Gli indigeni combinano vari sistemi: caccia, raccolta, pesca, pastorizia e coltivazione in movimento. Il nomadismo, infatti, ha una stretta relazione con la resilienza dei sistemi agroalimentari perché consente agli ecosistemi di ricostituirsi per continuare a fornire cibi nutrienti e diversificati. «Le popolazioni indigene adattano il consumo di cibo alla stagionalità e ai cicli naturali osservati negli ecosistemi circostanti, mentre la maggior parte delle altre società fa esattamente l’opposto. Generazione dopo generazione la costante osservazione dell’ambiente ha portato a comprendere le relazioni tra gli elementi dell’ecosistema e a garantire la protezione della biodiversità», ha spiegato Anne Nuorgam, presidente del Forum permanente delle Nazioni Unite sulle questioni indigene.

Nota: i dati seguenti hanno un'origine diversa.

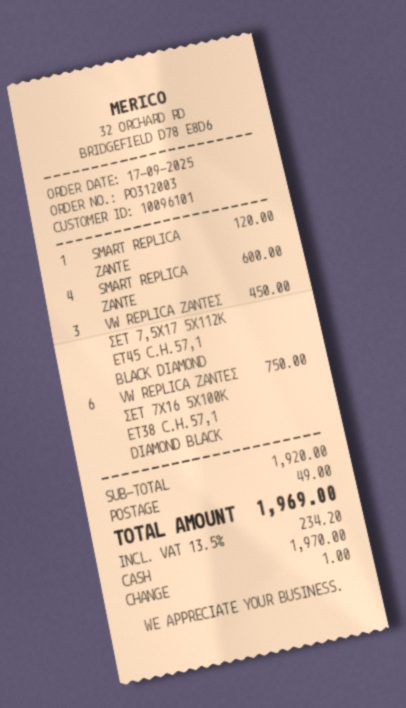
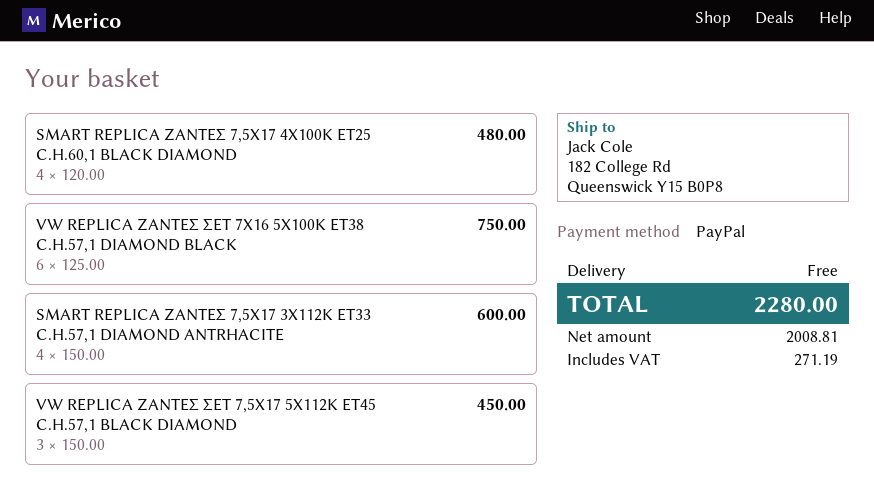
payment method: cash -> PayPal
SMART REPLICA ZANTE: 1 for 120.00 -> 4 for 480.00
shipping: 49.00 -> 0.00
tax: 234.20 -> 271.19
total: 1969.00 -> 2280.00

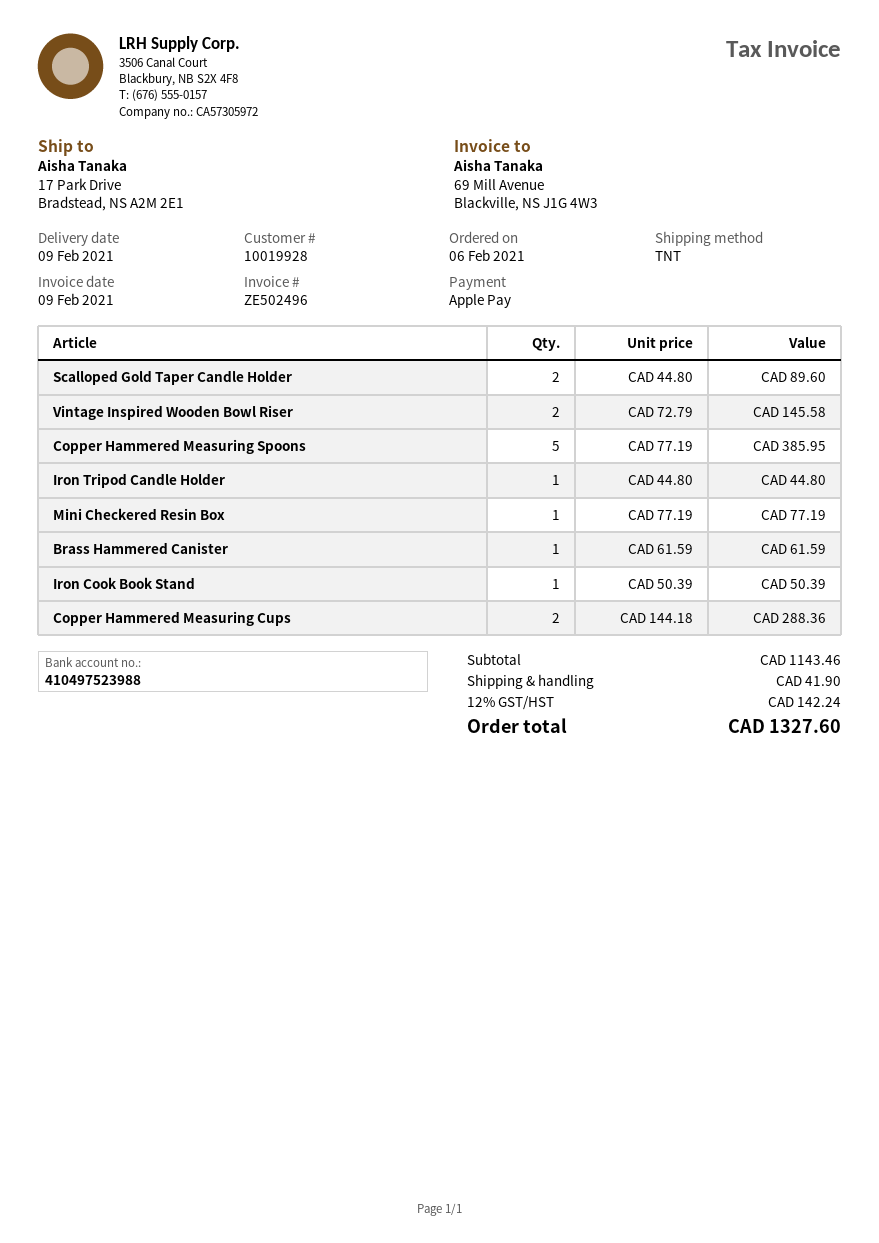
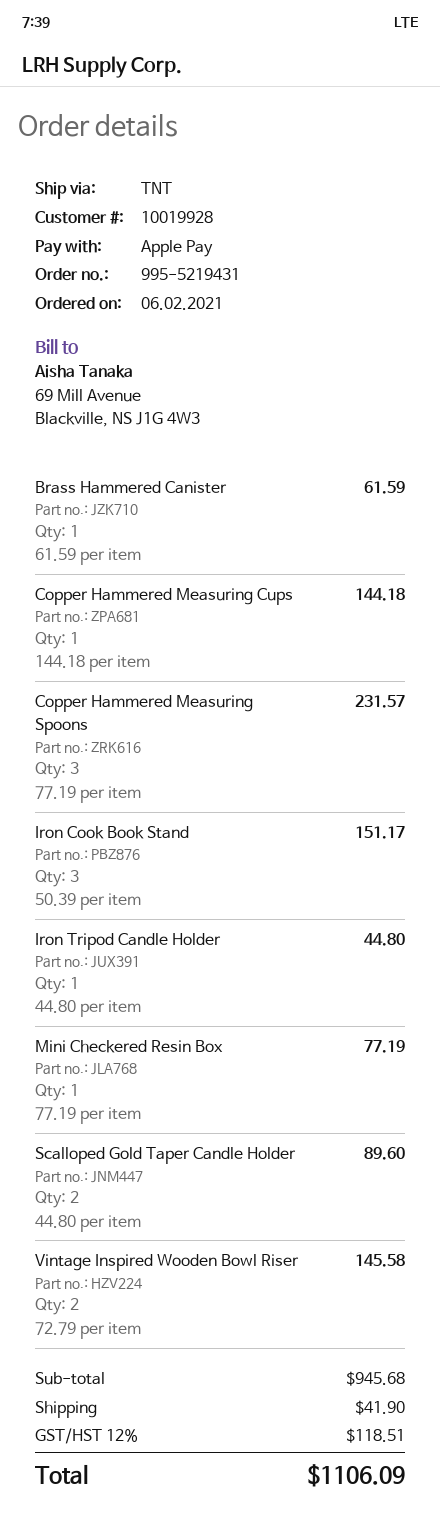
Copper Hammered Measuring Spoons: 5 x 77.19 = 385.95 -> 3 x 77.19 = 231.57
Iron Cook Book Stand: 1 x 50.39 = 50.39 -> 3 x 50.39 = 151.17
Copper Hammered Measuring Cups: 2 x 144.18 = 288.36 -> 1 x 144.18 = 144.18
subtotal: 1143.46 -> 945.68
tax: 12% = 142.24 -> 12% = 118.51
total: 1327.60 -> 1106.09

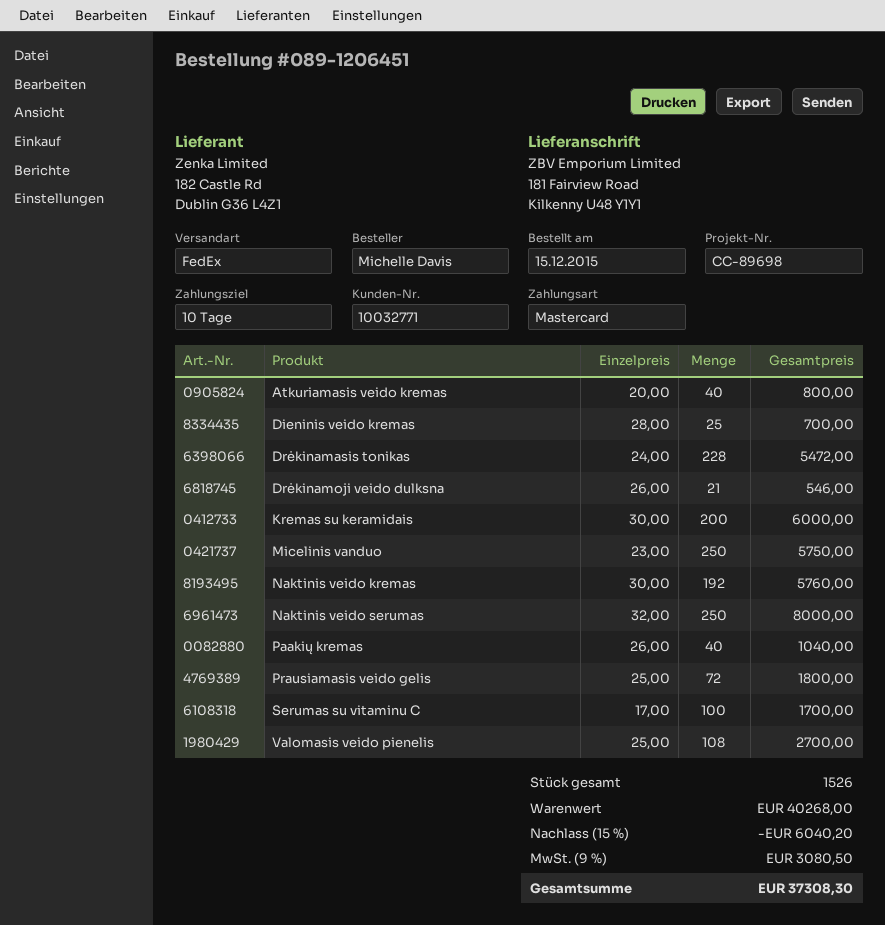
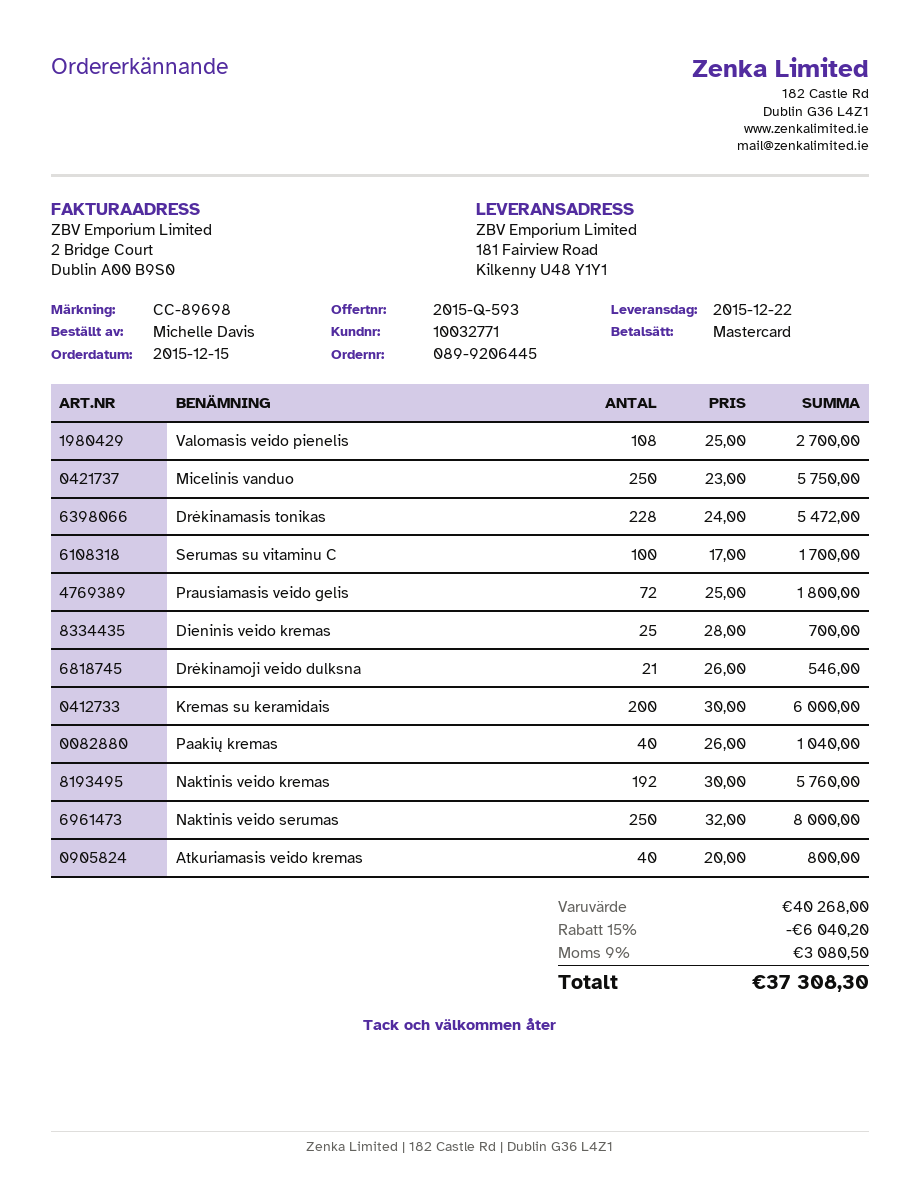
order number: 089-1206451 -> 089-9206445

Studi recenti hanno dimostrato che in diverse aree abitate da popolazioni indigene è stata raggiunta la fame zero. Anche nell’emergenza Covid-19 le popolazioni indigene hanno soddisfatto le loro esigenze alimentari meglio di altre comunità. Questo potrebbe cambiare le regole del gioco? Tanti sono i fattori da considerare, a cominciare dalla popolazione mondiale che continua ad aumentare, e forse i sistemi seguiti dagli indigeni non sono applicabili su larga scala. Per questo è importante che la conoscenza degli indigeni si confronti con la conoscenza scientifica per individuare la strada migliore per trasformare i nostri sistemi agroalimentari in modo sostenibile.